How many lines of these entries hold the string "Fundamentals"? Reply with the number alone.

* [The records]
- Opening Delimiter -
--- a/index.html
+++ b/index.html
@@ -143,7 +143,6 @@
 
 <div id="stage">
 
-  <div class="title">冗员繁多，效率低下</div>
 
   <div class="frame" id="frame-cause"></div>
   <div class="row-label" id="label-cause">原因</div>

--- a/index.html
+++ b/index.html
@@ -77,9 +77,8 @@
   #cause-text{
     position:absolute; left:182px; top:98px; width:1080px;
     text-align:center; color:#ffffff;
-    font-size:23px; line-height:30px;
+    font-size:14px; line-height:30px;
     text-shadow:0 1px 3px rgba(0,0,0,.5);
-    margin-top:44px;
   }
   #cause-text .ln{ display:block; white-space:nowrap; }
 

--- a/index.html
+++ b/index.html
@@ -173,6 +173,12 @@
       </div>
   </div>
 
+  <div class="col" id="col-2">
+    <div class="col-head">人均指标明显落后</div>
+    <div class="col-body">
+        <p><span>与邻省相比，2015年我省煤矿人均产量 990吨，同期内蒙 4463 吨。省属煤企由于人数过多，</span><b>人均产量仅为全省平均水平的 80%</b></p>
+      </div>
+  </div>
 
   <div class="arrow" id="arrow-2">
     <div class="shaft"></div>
- Closing Delimiter -
- Opening Delimiter -
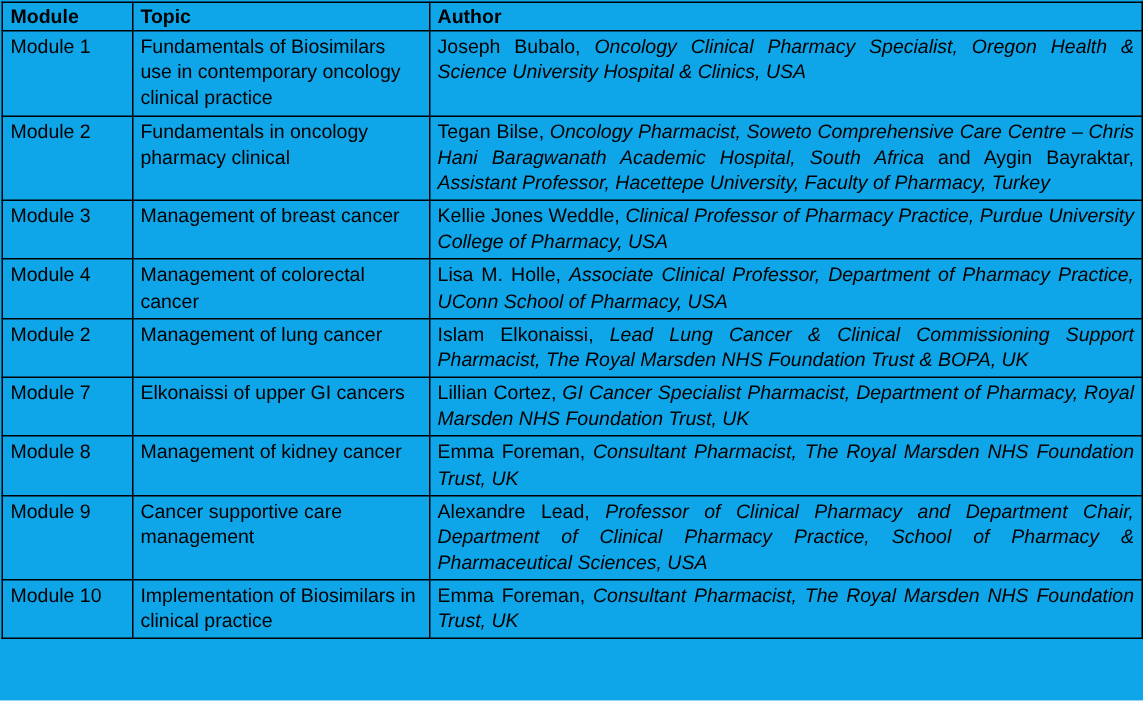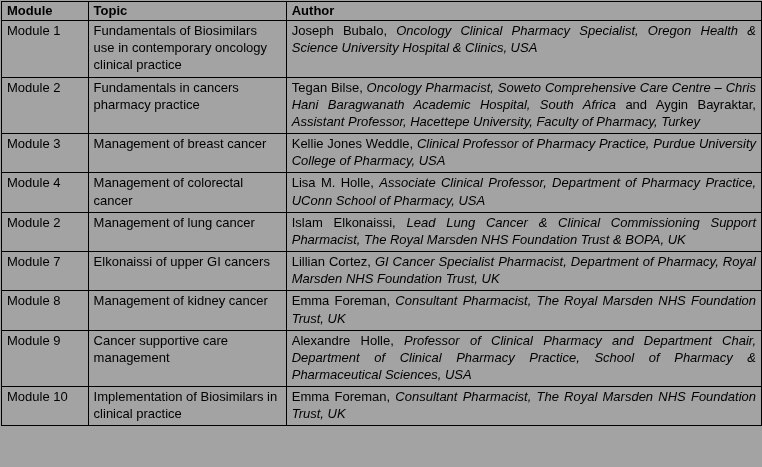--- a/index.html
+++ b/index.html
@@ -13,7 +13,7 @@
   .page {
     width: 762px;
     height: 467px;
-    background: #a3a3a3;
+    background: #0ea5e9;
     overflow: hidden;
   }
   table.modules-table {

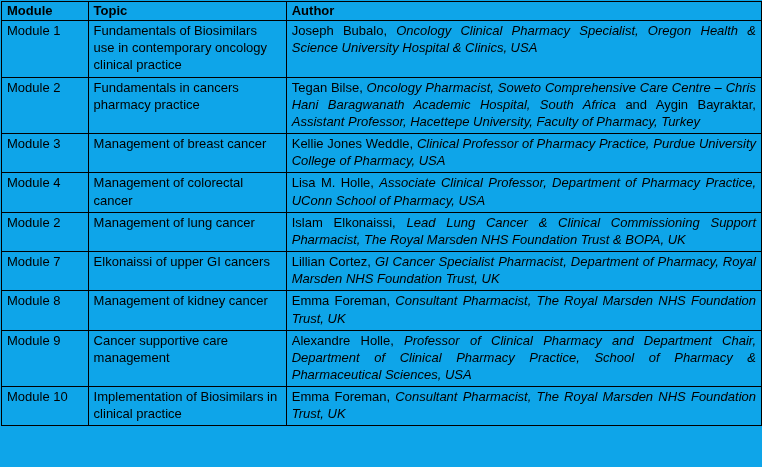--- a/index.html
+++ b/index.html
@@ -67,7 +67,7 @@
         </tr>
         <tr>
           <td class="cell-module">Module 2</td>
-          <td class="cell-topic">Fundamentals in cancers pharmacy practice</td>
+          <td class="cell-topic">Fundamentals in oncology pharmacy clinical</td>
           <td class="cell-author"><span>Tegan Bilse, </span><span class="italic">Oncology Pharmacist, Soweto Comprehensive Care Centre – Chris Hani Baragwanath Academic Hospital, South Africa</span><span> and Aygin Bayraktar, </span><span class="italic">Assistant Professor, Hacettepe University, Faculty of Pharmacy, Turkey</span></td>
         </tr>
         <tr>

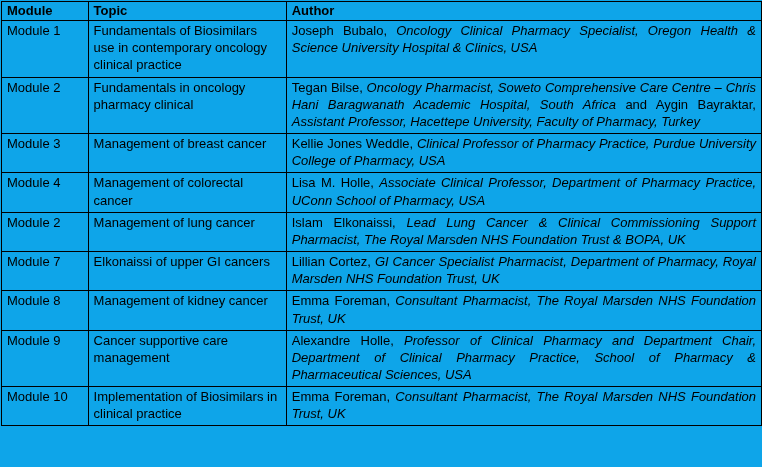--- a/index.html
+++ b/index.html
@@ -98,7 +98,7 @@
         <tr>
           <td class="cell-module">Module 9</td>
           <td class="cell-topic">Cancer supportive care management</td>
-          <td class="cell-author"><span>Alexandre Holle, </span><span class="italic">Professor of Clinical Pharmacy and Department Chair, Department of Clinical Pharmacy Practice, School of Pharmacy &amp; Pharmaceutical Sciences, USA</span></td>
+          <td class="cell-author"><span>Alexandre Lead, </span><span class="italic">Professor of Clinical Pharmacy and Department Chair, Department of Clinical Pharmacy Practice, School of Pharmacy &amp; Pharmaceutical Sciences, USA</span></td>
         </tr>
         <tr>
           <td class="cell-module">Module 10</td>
- Closing Delimiter -
* [Written solution]
2